“Pingou, o pingo da chuva, do chuveiro e do choro. A menina chorava por algum motivo especial, mas ninguém entendia a sua dor. A dor parecia tão pequenina aos olhos dos adultos: eles estavam sem microscópios, sem binóculos, sem lentes de aumento. Eles não podiam ver. A menina ficou por ali com seu pingo de tristeza, sozinha.
Dizem que é bom chorar na chuva porque assim ninguém percebe. Mas melhor mesmo é ter alguém por perto para ajudar a secar um pedacinho da tristeza. E a arte de secar a tristeza é um grande malabarismo.
Foi mais ou menos isso o que contava outro dia um médico. Ele dizia que é possível diminuir a dor, mas não aludia a remédios de última geração. Falava de palavras. Contava que, com o tempo, foi entendendo melhor os pacientes e percebendo que cada pessoa precisa de uma palavra diferente. Em geral, os mais jovens precisam ouvir que não vão morrer e os mais velhos precisam entender que a sua dignidade será respeitada. Para cada paciente existe a palavra certa que pode tranquilizar e diminuir o tamanho da dor.
Grande essa arte de curar dores que os remédios não conhecem! Mas, e as dores do corpo? Também essas têm muitos mistérios, mas parecem providas de lógica mais visível. E não é que são até necessárias? Funcionam como um alarme do corpo, um pedido de socorro e de proteção. É como o grito de um dedo que precisa ser afastado do calor porque está sendo queimado. Assim como tudo tem mais de um lado, a dor que é ruim, de repente, é boa.
E pensando em dois lados lembrei de uma cicatriz que tenho desde que quebrei o braço.
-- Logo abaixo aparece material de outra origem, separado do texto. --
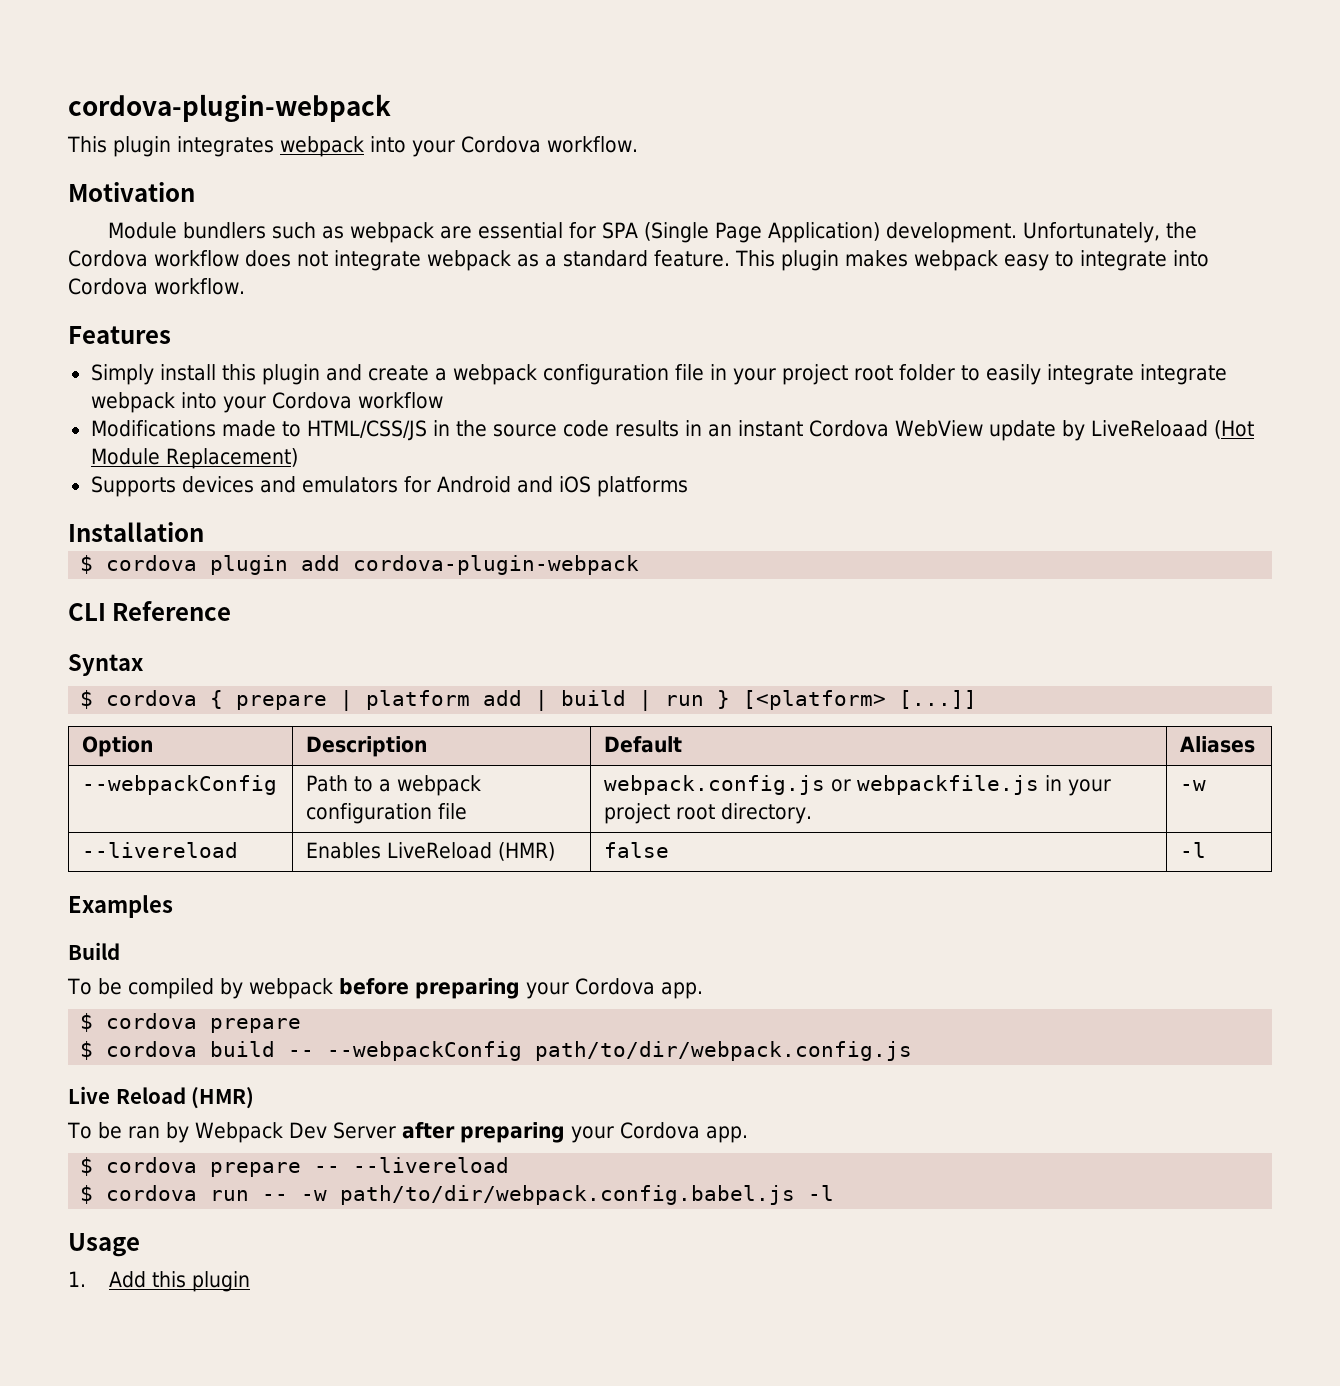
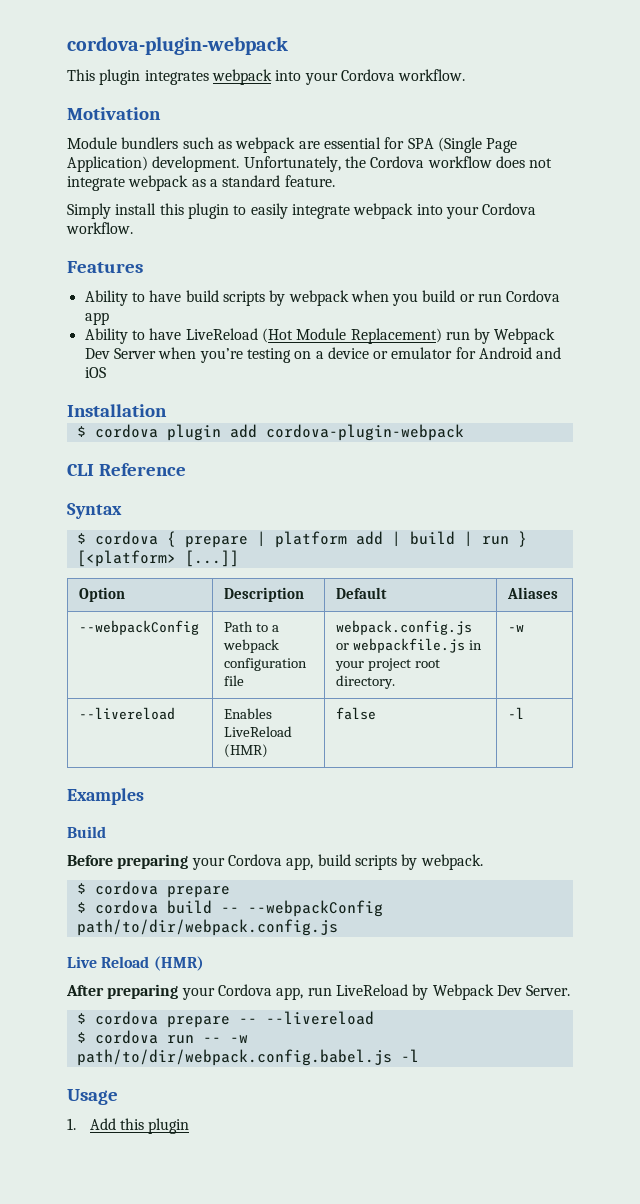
[735,250,1209,271] [68,278,245,295] [68,326,171,344] [90,364,1227,385] [90,392,443,413] [90,420,1254,441] [90,448,298,469] [90,476,398,497] This plugin makes webpack easy to integrate into Cordova workflow. // Features // Simply install this plugin and create a webpack configuration file in your project root folder to easily integrate integrate webpack into your Cordova workflow // Modifications made to HTML/CSS/JS in the source code results in an instant Cordova WebView update by LiveReloaad (Hot Module Replacement) // Supports devices and emulators -> [67,203,537,219] [66,222,133,234] [67,261,143,273] [84,290,561,306] [84,312,109,325] [84,328,556,344] [84,347,453,363] // Simply install this plugin to easily integrate webpack into your Cordova workflow. // Features // Ability to have build scripts by webpack when you build or run Cordova app // Ability to have LiveReload (Hot Module Replacement) run by Webpack Dev Server when you’re testing on a device or emulator
[596,476,688,497] platforms -> (106, 372) none
[67,978,703,999] To be compiled by webpack before preparing your Cordova app. -> [67,854,483,870] Before preparing your Cordova app, build scripts by webpack.
[67,1122,748,1143] To be ran by Webpack Dev Server after preparing your Cordova app. -> [66,984,571,1000] After preparing your Cordova app, run LiveReload by Webpack Dev Server.

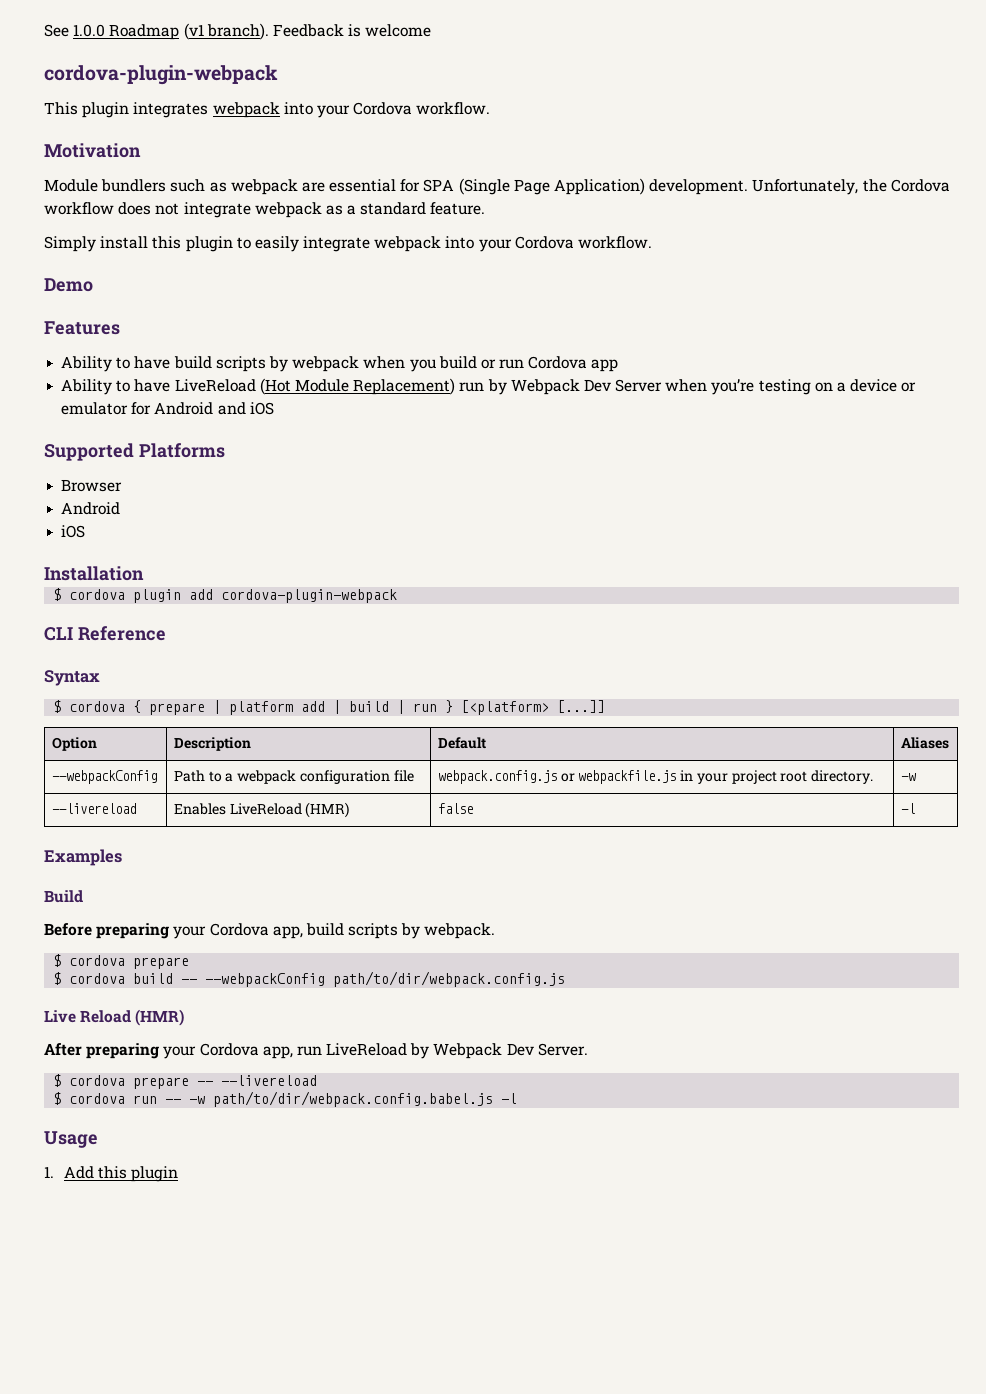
(67, 45) none -> [44,23,432,40] See 1.0.0 Roadmap (v1 branch). Feedback is welcome //
(133, 228) none -> [44,278,93,292] // Demo
(106, 372) none -> [44,443,225,461] [61,479,123,492] [61,502,121,515] [61,525,86,538] // Supported Platforms // Browser // Android // iOS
Enquanto as dores físicas deixam aqui e ali suas marcas, as tristezas também marcam aqui e acolá uma ruga. E o acúmulo de marcas, que às vezes assustam um pouco quando refletidas no espelho, não é uma coisa à toa não. Dizem por aí que os mais velhos são mais compreensivos e generosos. Tudo culpa da coleção de cicatrizes vividas pelo mundão afora. Acontece que as dores e tristezas têm uma boa herança a deixar: lentes, microscópios e binóculos para enxergar a tristeza dos outros.
Talvez o maior ensinamento que as mais diversas marcas possam trazer para a vida seja o respeito pela dor alheia. Afinal, ninguém viveu todas as dores e tristezas do mundo para poder avaliar o tamanho da dor do outro. E sabendo disso, começa a nascer a compreensão e a generosidade, como se as marcas pudessem sussurrar coisas que não se aprendem na escola.
Pingou, o pingo da chuva, do chuveiro e do choro. A menina da nossa história não sabia explicar o motivo certo da sua dor: existia uma dor de solidão no coração, mas ela disse que a dor era no ouvido. Foi então que alguém pôde secar o seu pingo de tristeza. A menina encontrou uma professora que entendia dessas dores. Ganhou um remédio de mentirinha, foi embalada num abraço e sarou. Grande essa arte de curar dores que os remédios não conhecem, não é mesmo?”